Directions: Output each of the entries exactly, skipping every picture they contain.

Exercise data:
******

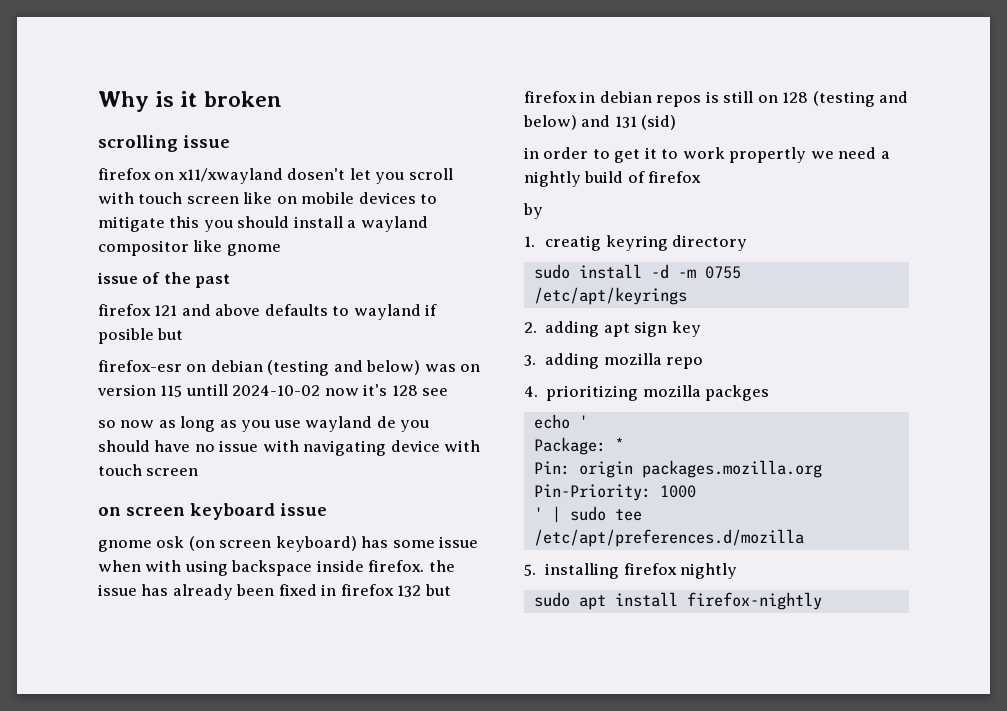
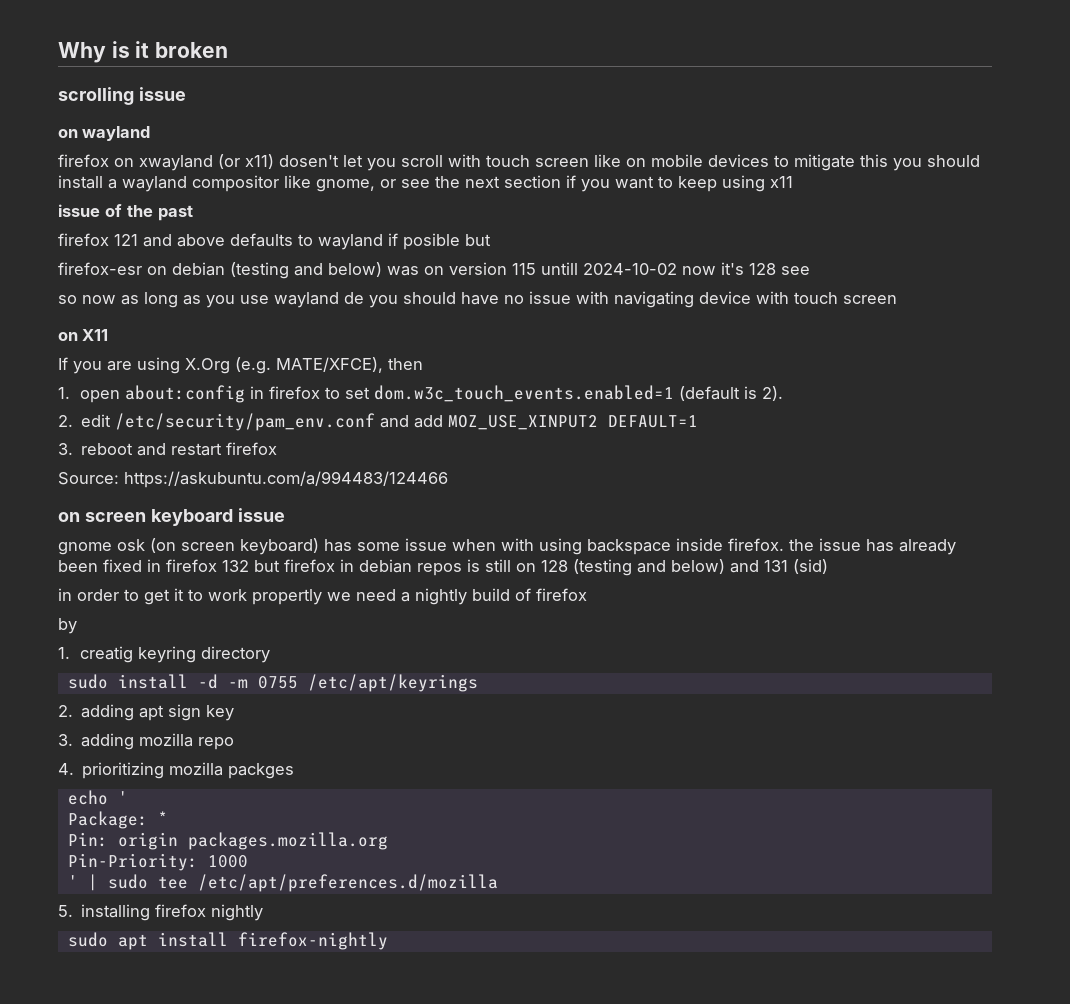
+ on wayland
- firefox on x11/xwayland dosen't let you scroll with touch screen like on mobile devices to mitigate this you should install a wayland compositor like gnome
+ firefox on xwayland (or x11) dosen't let you scroll with touch screen like on mobile devices to mitigate this you should install a wayland compositor like gnome, or see the next section if you want to keep using x11
+ on X11
+ If you are using X.Org (e.g. MATE/XFCE), then
+ 1. open about:config in firefox to set dom.w3c_touch_events.enabled=1 (default is 2).
+ 2. edit /etc/security/pam_env.conf and add MOZ_USE_XINPUT2 DEFAULT=1
+ 3. reboot and restart firefox
+ Source: https://askubuntu.com/a/994483/124466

******

Written response:
+ on wayland
- firefox on x11/xwayland dosen't let you scroll with touch screen like on mobile devices to mitigate this you should install a wayland compositor like gnome
+ firefox on xwayland (or x11) dosen't let you scroll with touch screen like on mobile devices to mitigate this you should install a wayland compositor like gnome, or see the next section if you want to keep using x11
+ on X11
+ If you are using X.Org (e.g. MATE/XFCE), then
+ 1. open about:config in firefox to set dom.w3c_touch_events.enabled=1 (default is 2).
+ 2. edit /etc/security/pam_env.conf and add MOZ_USE_XINPUT2 DEFAULT=1
+ 3. reboot and restart firefox
+ Source: https://askubuntu.com/a/994483/124466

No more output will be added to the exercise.